If you find that the index is not being used, try converting the condition to a between, eg:
where "Date" between current_timestamp - interval '3 months' and current_timestamp
Logically the same, but may help the optimizer to choose the index.
Note that column1 is irrelevant to the question; being unique there is no possibility of the row count being different from the number of different values of column1 found by any given criteria.

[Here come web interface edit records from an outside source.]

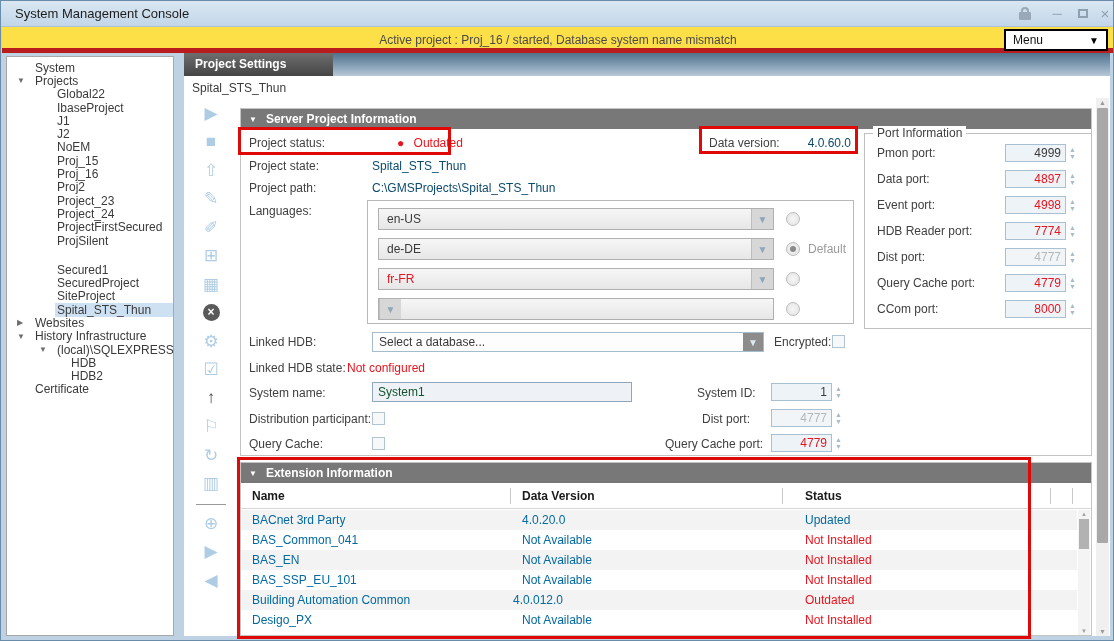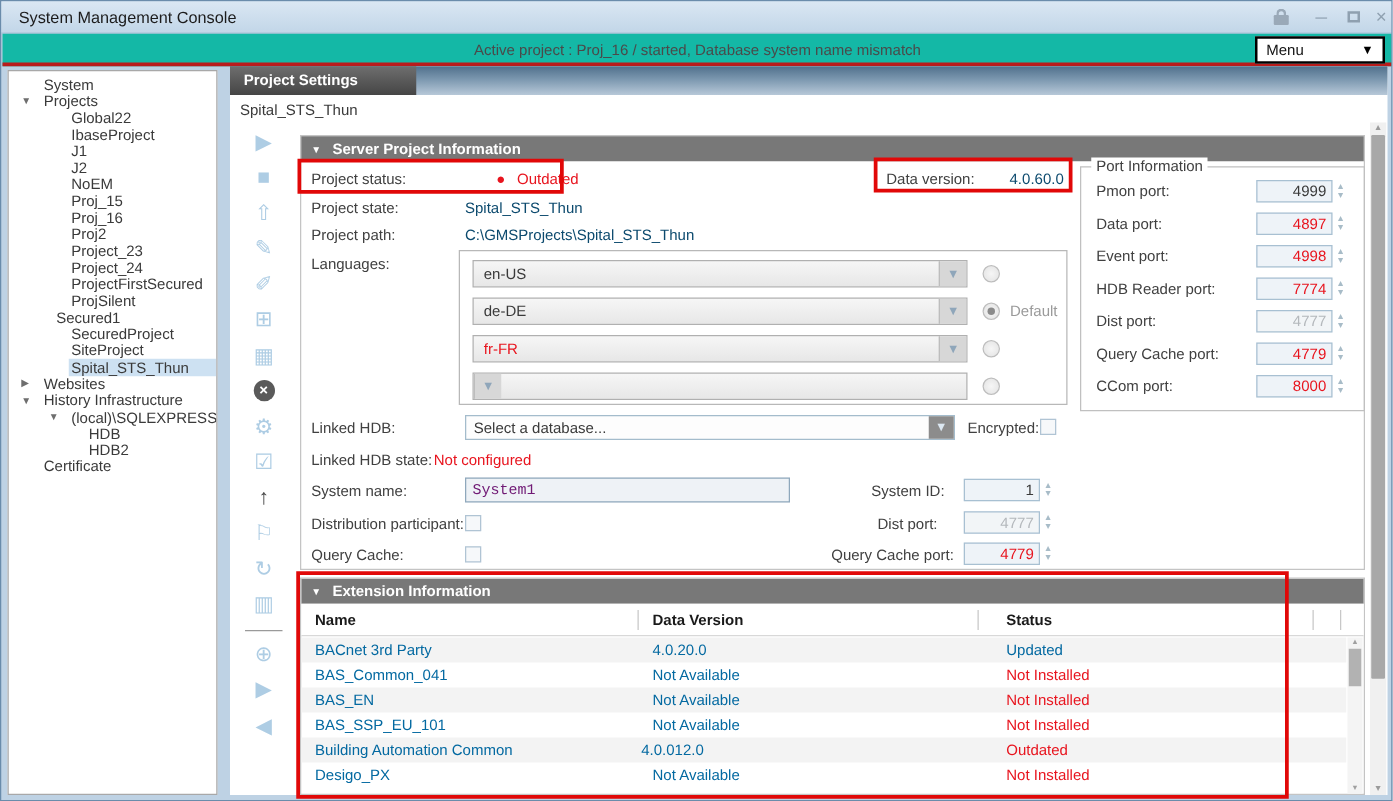"Active project : Proj_16 /" .menubar { background: #14b8a6 -> #fde047; border-bottom: 3px solid #b91c1c -> 5px solid #b91c1c }
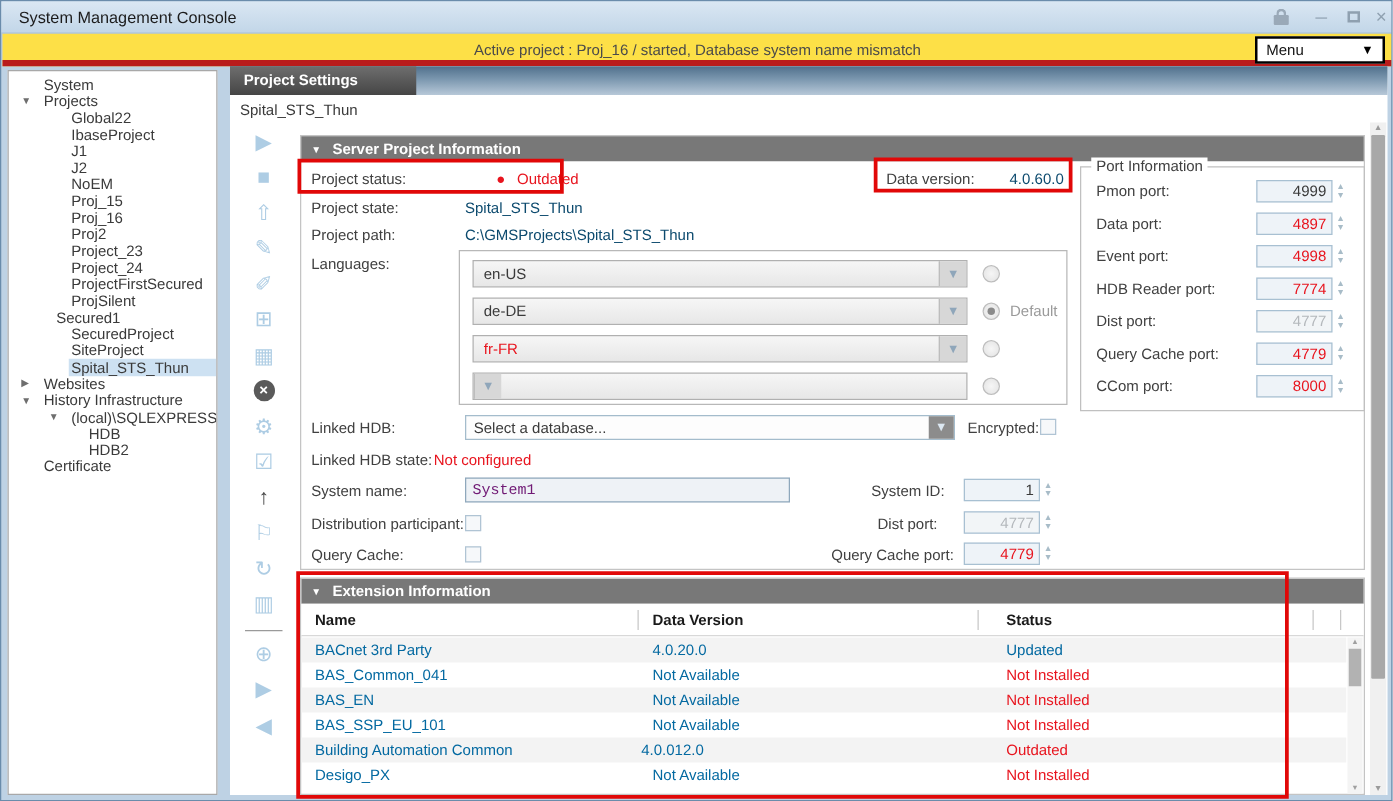"Secured1" div.tree-row { margin-top: none -> 16px; padding-left: 18px -> 30px }
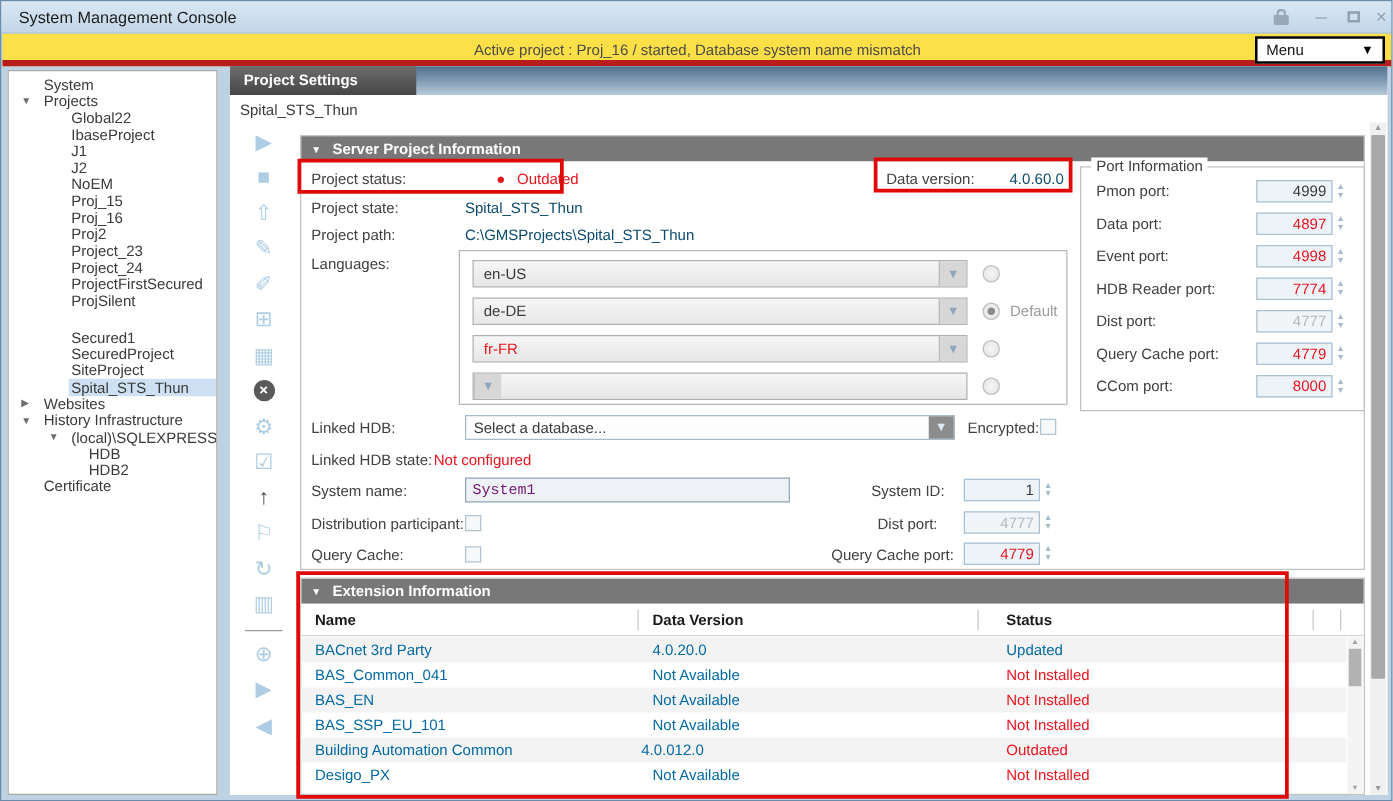"System1" .txtinput { color: #701a75 -> #14532d; font-family: Liberation Mono, monospace -> none }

Also, the choice of "Date" for the column name is poor, because a) it is a reserved word, and b) it is not in fact a date.
If you want to count number of records between two dates:
select count(*)
from Table1
where "Date" >= '2013-05-12' and "Date" < '2013-05-13'
-- count for one day, upper bound not included
select count(*)
from Table1
where "Date" >= '2013-05-12' and "Date" < '2013-06-13'
-- count for one month, upper bound not included
select count(*)
from Table1
where
"Date" >= current_date and
"Date" < current_date + interval '1 day'
-- current date
What I understand from your wording is
select date_trunc('day', "date"), count(*)
from t
where "date" >= '2013-01-01'
group by 1
order by 1
Replace 'day' for 'week', 'month', 'quarter' as needed.
http://www.postgresql.org/docs/current/static/functions-datetime.html#FUNCTIONS-DATETIME-TRUNC
Create an index on the "date" column.
select count(distinct column1) from table1 where date > '2012-05-12 23:03:22';
I assume "number of column1" means "number of distinct values in column1.
Edit:
Regarding your second question (speed of the query): I would assume that an index on the date column should speed up the runtime. Depending on the data content, this could even be declared unique.
To throw another option into the mix...
Add a column of type "date" and index that -- named "datecol" for this example:
create index on tbl_datecol_idx on tbl (datecol);
analyze tbl;
Then your query can use an equality operator:
select count(*) from tbl where datecol = current_date - 1; --yesterday
Or if you can't add the date datatype column, you could create a functional index on the existing column:
create index tbl_date_fbi on tbl ( ("date"::DATE) );
analyze tbl;
select count(*) from tbl where "date"::DATE = current_date - 1;
Note1: you do not need to query "column1" directly as every row has that attribute filled due to the NOT NULL.
Note2: Creating a column named "date" is poor form, and even worse that it is of type TIMESTAMP.